## [Task to carry out]
Pull every line that holds the word "node" from the entries.

## [Supplied entries]
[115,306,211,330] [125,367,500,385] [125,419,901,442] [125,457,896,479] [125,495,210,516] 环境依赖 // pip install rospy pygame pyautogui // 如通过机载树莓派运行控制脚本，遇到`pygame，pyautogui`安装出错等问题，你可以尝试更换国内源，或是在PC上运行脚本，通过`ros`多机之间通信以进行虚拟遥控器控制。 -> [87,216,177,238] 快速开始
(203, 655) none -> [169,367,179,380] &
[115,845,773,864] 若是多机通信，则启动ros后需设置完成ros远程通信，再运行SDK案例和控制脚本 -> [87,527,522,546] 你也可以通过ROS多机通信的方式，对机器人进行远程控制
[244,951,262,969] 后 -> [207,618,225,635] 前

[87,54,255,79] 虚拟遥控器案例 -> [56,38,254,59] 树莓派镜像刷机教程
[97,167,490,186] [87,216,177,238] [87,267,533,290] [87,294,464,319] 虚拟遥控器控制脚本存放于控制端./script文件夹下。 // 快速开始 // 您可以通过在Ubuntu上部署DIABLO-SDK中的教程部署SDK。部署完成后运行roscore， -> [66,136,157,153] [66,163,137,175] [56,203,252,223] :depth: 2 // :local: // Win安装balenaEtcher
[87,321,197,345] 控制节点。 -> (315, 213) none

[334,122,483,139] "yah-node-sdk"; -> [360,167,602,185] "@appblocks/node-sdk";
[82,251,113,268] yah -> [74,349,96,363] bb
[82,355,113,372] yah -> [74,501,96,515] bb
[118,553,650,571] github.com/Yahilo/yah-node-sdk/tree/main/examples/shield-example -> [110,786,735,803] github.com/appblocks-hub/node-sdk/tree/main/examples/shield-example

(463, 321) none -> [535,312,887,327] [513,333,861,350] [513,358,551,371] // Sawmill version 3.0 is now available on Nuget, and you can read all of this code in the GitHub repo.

## [Response area]
[334,122,483,139] "yah-node-sdk"; -> [360,167,602,185] "@appblocks/node-sdk";
[118,553,650,571] github.com/Yahilo/yah-node-sdk/tree/main/examples/shield-example -> [110,786,735,803] github.com/appblocks-hub/node-sdk/tree/main/examples/shield-example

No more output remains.